9

Is there any SSE2 instruction to load a 128 bit int vector register from an int buffer, in reverse order ?

Paul R
  • 208,748
  • 37
  • 389
  • 560
Andy
  • 157
  • 1
  • 6

2 Answers2

11

It's quite easy to reverse 32 bit int elements after a normal load:

__m128i v = _mm_load_si128(buff);                    // MOVDQA
v = _mm_shuffle_epi32(v, _MM_SHUFFLE(0, 1, 2, 3));   // PSHUFD  - mask = 00 01 10 11 = 0x1b

You can do the same thing for 16 bit short elements, but it takes more instructions:

__m128i v = _mm_load_si128(buff);                    // MOVDQA
v = _mm_shuffle_epi32(v, _MM_SHUFFLE(0, 1, 2, 3));   // PSHUFD  - mask = 00 01 10 11 = 0x1b
v = _mm_shufflelo_epi16(v, _MM_SHUFFLE(2, 3, 0, 1)); // PSHUFLW - mask = 10 11 00 01 = 0xb1
v = _mm_shufflehi_epi16(v, _MM_SHUFFLE(2, 3, 0, 1)); // PSHUFHW - mask = 10 11 00 01 = 0xb1

Note that you can do this with fewer instructions using _mm_shuffle_epi8 (PSHUFB), if SSSE3 is available:

const __m128i vm = _mm_setr_epi8(14, 15, 12, 13, 10, 11, 8, 9, 6, 7, 4, 5, 2, 3, 0, 1);
                                     // initialise vector mask for use with PSHUFB
                                     // NB: do this once, outside any processing loop
...
__m128i v = _mm_load_si128(buff);    // MOVDQA
v = _mm_shuffle_epi8(v, vm);         // PSHUFB
Paul R
  • 208,748
  • 37
  • 389
  • 560
  • Thanks Paul.Your logic is working fine.But I couldnt understand the usage of the second parameter "0x1B". Is it some sort of mask? Another doubt is ..Is it possible to do the same operation on shorts? – Andy May 16 '13 at 10:40
  • I've added a second example for loading and reversing shorts. The mask is covered in the Intel docs but I've added comments to show how it is constructed. – Paul R May 16 '13 at 11:47
  • P.S. I highly recommend downloading the [Intel Intrinsics Guide](http://software.intel.com/en-us/articles/intel-intrinsics-guide) - a very useful tool for WIN/Mac OS X/Linux which documents all the SSE/AVX instructions and intrinsics in a very accessible way. – Paul R May 16 '13 at 11:53
  • 2
    I would use PSHUFB for reversing a vector of shorts, unless SSSE3 isn’t available. – Stephen Canon May 21 '13 at 13:52
  • Sure, but the OP specifically asked for SSE2 solutions. I'll add a note to the answer though. – Paul R May 21 '13 at 15:33
  • SSE3, SSSE3, SSE4.1 and SSE4.2 all are supported.
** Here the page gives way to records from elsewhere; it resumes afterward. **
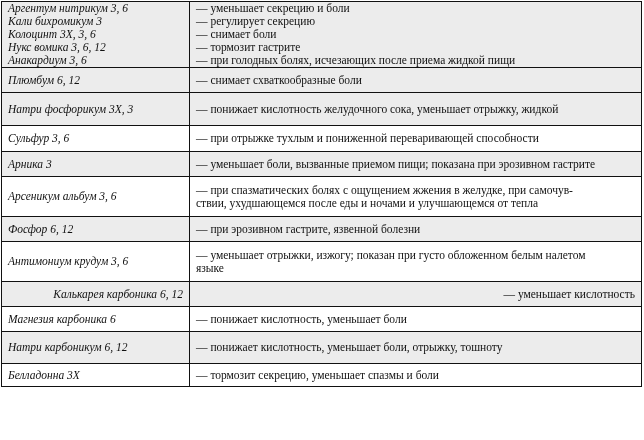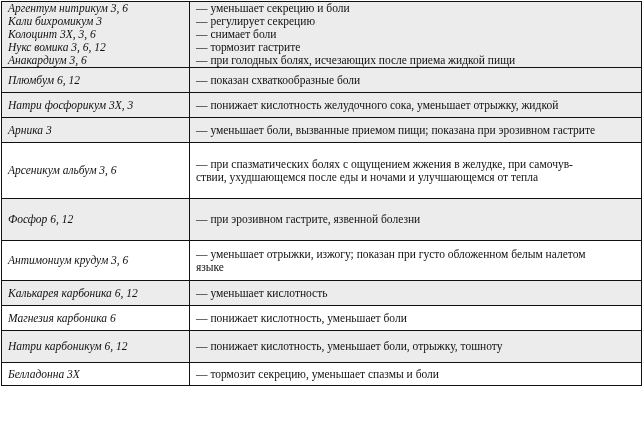"— показан схваткообразные боли" span.line { text: показан -> снимает }
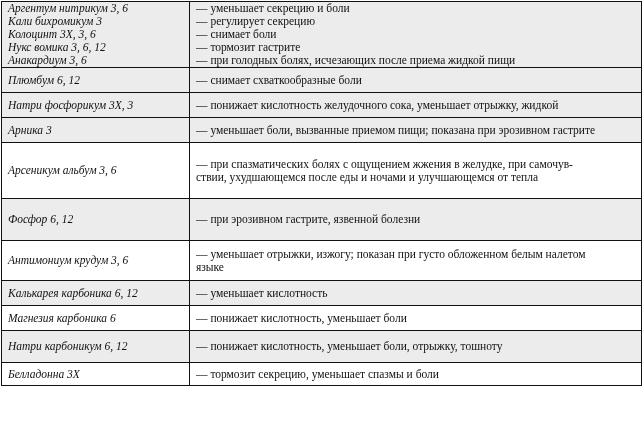"Натри фосфорикум 3Х, 3" tr.shade { height: 25px -> 33px }
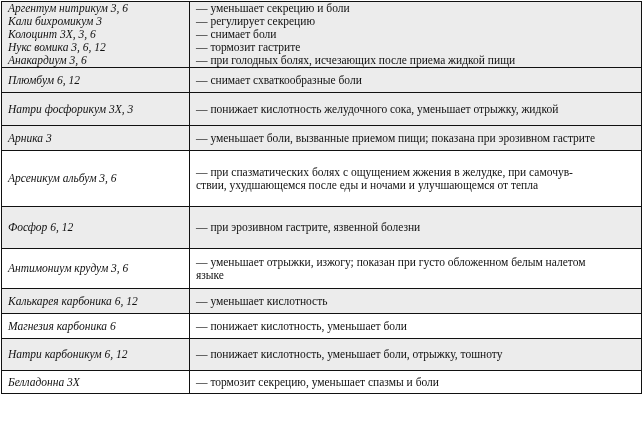"Сульфур 3, 6" tr { html: none -> <tr> <td> <span>Сульфур 3, 6</span> </td> <td> <span>— при отрыжке тухлым и пониженной переваривающей способности</span> </td> </tr> }
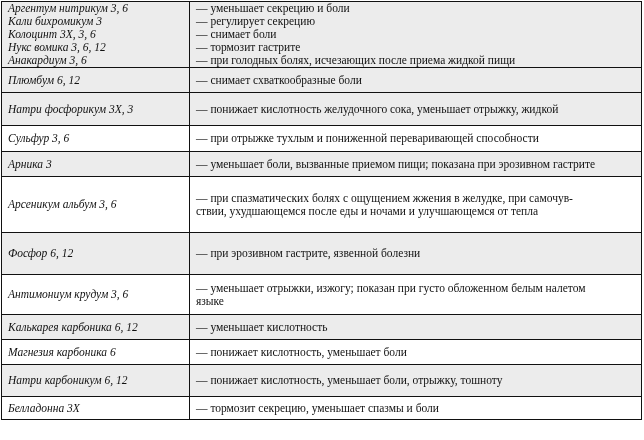"Арсеникум альбум 3, 6" tr { height: 56px -> 40px }
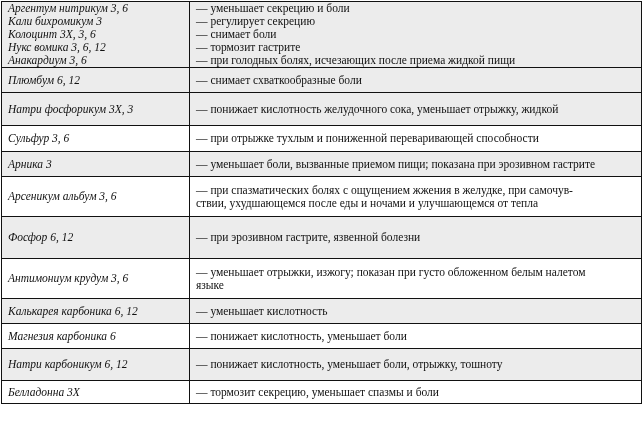"Фосфор 6, 12" tr.shade { height: 42px -> 25px }
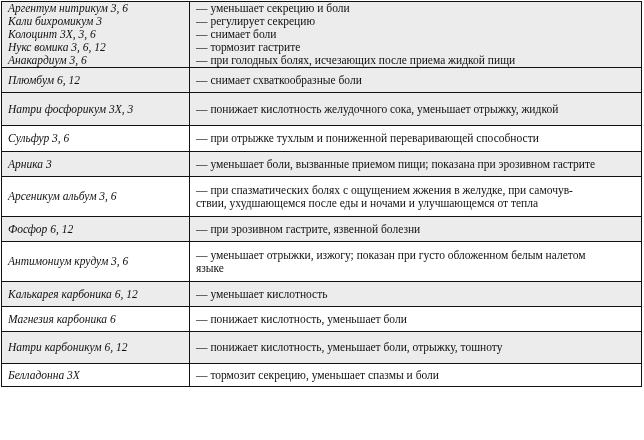"Калькарея карбоника 6, 12" tr.shade { text-align: none -> right }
As far as the usage of _mm_shuffle_epi8 (PSHUFB) is concerned, I am not exactly able to figure out the usage of the mask.Can someone pls explain? – Andy May 27 '13 at 07:57
  • 1
    OK - I've added a `PSHUFB` example above for reversing the order of 16 bit ints in a vector. – Paul R May 27 '13 at 08:28
  • 1
    Thanks._mm_shuffle_epi8 now seems to make sense to me. I am a novice in Intel intrinsic programming(although I have worked with NEON intrinsics) and initially it seemed to me that there are no straightforward instructions in SSE to accomplish certain functionalities.But now it looks most operations are possible with the provided intruction sets combined with the correct logic :-) – Andy May 27 '13 at 09:13
  • Yes, that's true - there are quite a few "tricks of the trade" that you need to learn to get the best out of SIMD in general, and SSE in particular. – Paul R May 27 '13 at 15:18
  • @Paul..Are there any tutorials or papers which can help me in learning a few "tricks of the trade" as well.Pls suggest. – Andy May 28 '13 at 07:33
  • Unfortunately there is not much out there - the best thing you can do is read and understand any existing code that you can find, e.g. in open source codebases, and also of course by writing your own optimised SIMD routines. – Paul R May 28 '13 at 08:17
-2

EDIT: (The following is for single precision floating point scalars, leaving it here just in case)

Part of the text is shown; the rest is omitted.